Author here. I've been looking at the 386 if anyone has questions. This post was inspired by userbinator's discussion on HN a couple of weeks ago about how many transistors there are in the 386.
> ..."tapeout", when the chip data is sent on magnetic tape to the mask fabrication company.
That's roughly true in a temporal sense, but it's not where the term "tapeout" comes from. They could have shipped the data on a Winchester disk, and the event would still be called tapeout.
In the earlier days of printed circuit board (PCB) manufacturing, you would literally "tape out" your circuit manually with black tape on a white board, typically in an enlarged form.
"Tapeout" came to mean the point in time when you finished taping out your circuit and it was ready to be sent to be photographed and reduced and boards manufactured from the layout.
There wasn't even any "data" involved here, magnetic or otherwise. Just a physical art board with tape on it.
Great post. The most interesting thing to me was how historically significant the 386SL turned out to be. I had always mentally slotted it as a cheap cut-down part for the emerging laptop market, but it actually was a relatively sophisticated (3X the transistors!) precursor of the modern SoC.
What made 386SL special was introduction of System Management Mode (SMM). Intel sued AMD over Am386 SMM implementation, AMD tried claiming its not really SMM but jut some left over debugging ICE implementation :D https://ir.amd.com/sec-filings/content/0000898430-94-000804/...
Total amateur here: does a 386 have “cleverness” or optimizations or does it just quite literally chug through a stream of instructions, adjusting registers and memory?
I guess by this I am thinking about how newer processors do all kinds of stuff at the microcode level that mean you cannot anticipate precisely what instructions are being executed in what order.
Well, yes and no. The 386 is chugging through the stream of instructions sequentially, unlike modern processors. There are various clever optimizations, though.

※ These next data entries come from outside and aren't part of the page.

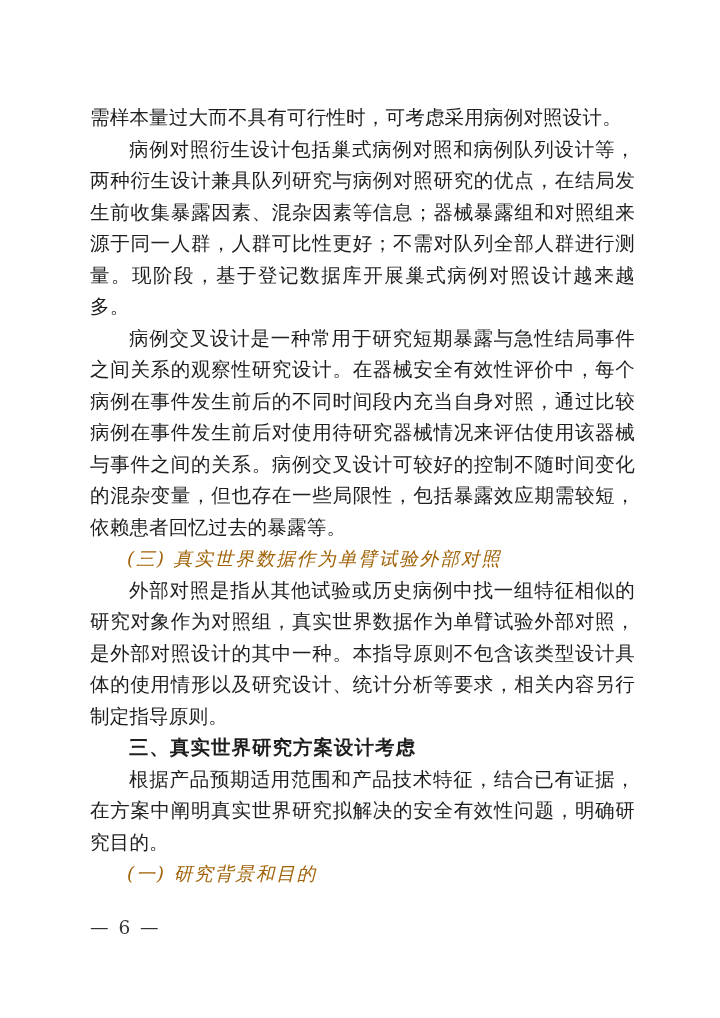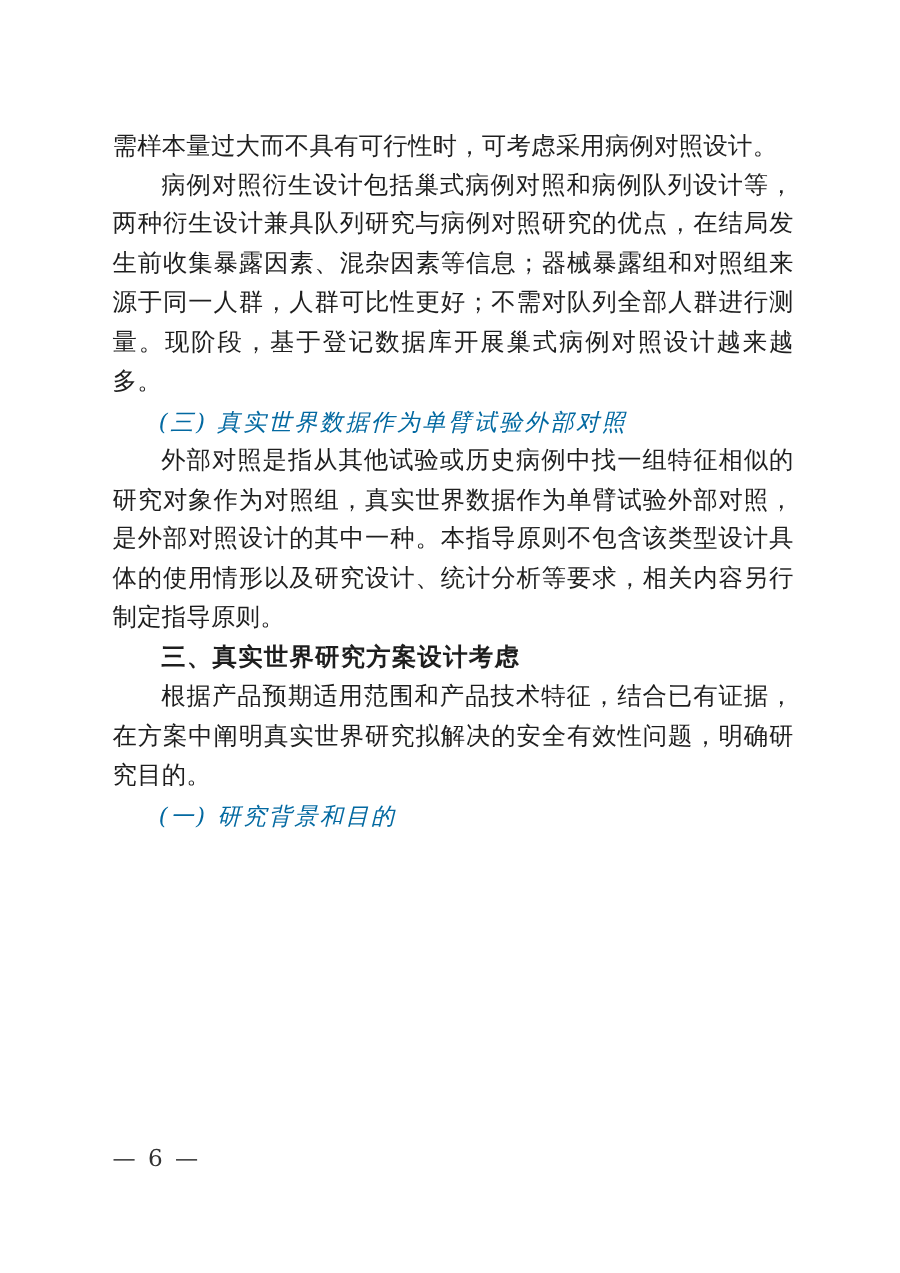--- a/index.html
+++ b/index.html
@@ -38,7 +38,6 @@
   }
   .para.indent {
     text-indent: 2em;
-    font-family: Liberation Mono, monospace;
   }
   .para.kai-style {
     font-family: "DejaVu Serif", "Liberation Serif", serif;

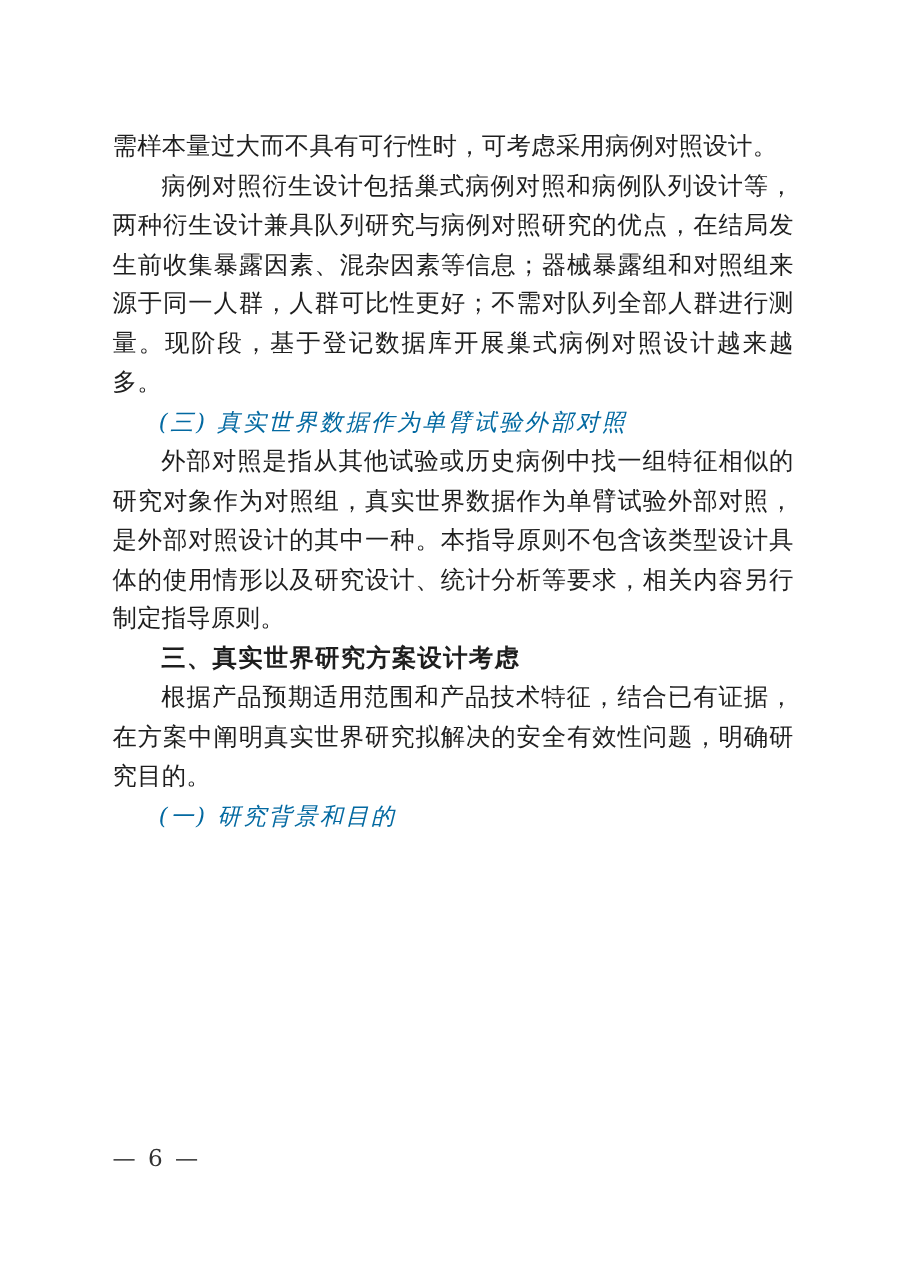--- a/index.html
+++ b/index.html
@@ -73,6 +73,7 @@
     <p class="para indent">病例对照衍生设计包括巢式病例对照和病例队列设计等，两种衍生设计兼具队列研究与病例对照研究的优点，在结局发生前收集暴露因素、混杂因素等信息；器械暴露组和对照组来源于同一人群，人群可比性更好；不需对队列全部人群进行测量。现阶段，基于登记数据库开展巢式病例对照设计越来越多。</p>
 
 
+    <p class="para indent">病例交叉设计是一种常用于研究短期暴露与急性结局事件之间关系的观察性研究设计。在器械安全有效性评价中，每个病例在事件发生前后的不同时间段内充当自身对照，通过比较病例在事件发生前后对使用待研究器械情况来评估使用该器械与事件之间的关系。病例交叉设计可较好的控制不随时间变化的混杂变量，但也存在一些局限性，包括暴露效应期需较短，依赖患者回忆过去的暴露等。</p>
 
     <p class="para indent kai-style">(三) 真实世界数据作为单臂试验外部对照</p>
 

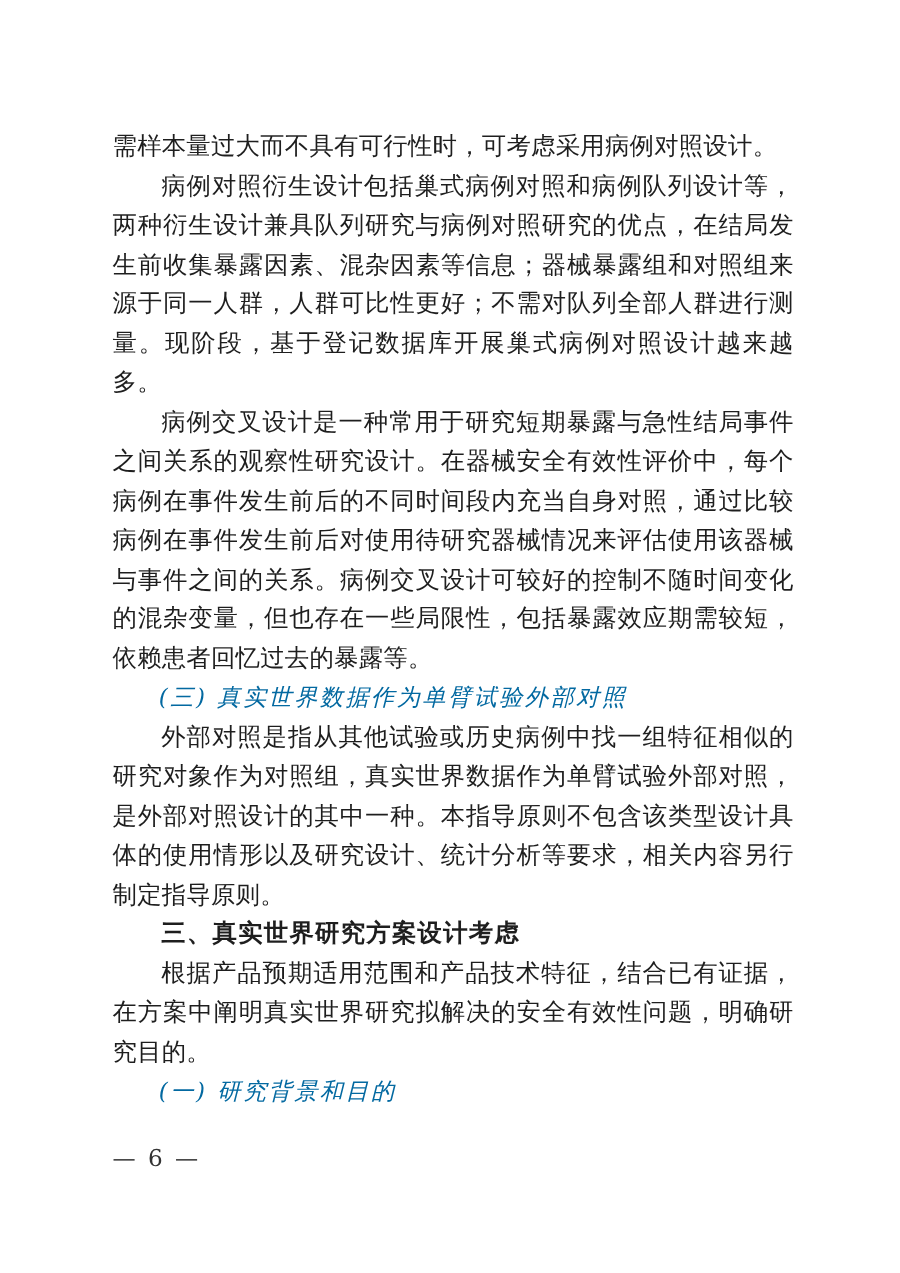--- a/index.html
+++ b/index.html
@@ -44,7 +44,7 @@
     font-style: italic;
     font-size: 18.5px;
     letter-spacing: 2px;
-    color: #0369a1;
+    color: #a16207;
   }
   .para.bold-heading {
     font-weight: 700;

First, there is some pipelining, so the microcode for the next instruction can execute while the previous one is finishing. Second, the CPU has 16 bytes of prefetching, so instructions are fetched from memory asynchronously from their execution. So you know what instructions are executed and in what order, but the timing is fairly unpredictable.
I should mention that microcode in the 386 is pretty different from micro-ops that modern processors run. They both break machine instructions down into smaller steps. But microcode runs sequentially, while micro-ops are sort of tossed into the CPU and run independently through a dataflow engine, with everything sorted out at the end to look sequential. Confusingly, modern processors use "microcode" to hold the micro-ops for complicated instructions that can't be handled by the regular instruction decoder; this is sort of like old-style microcode, but not exactly.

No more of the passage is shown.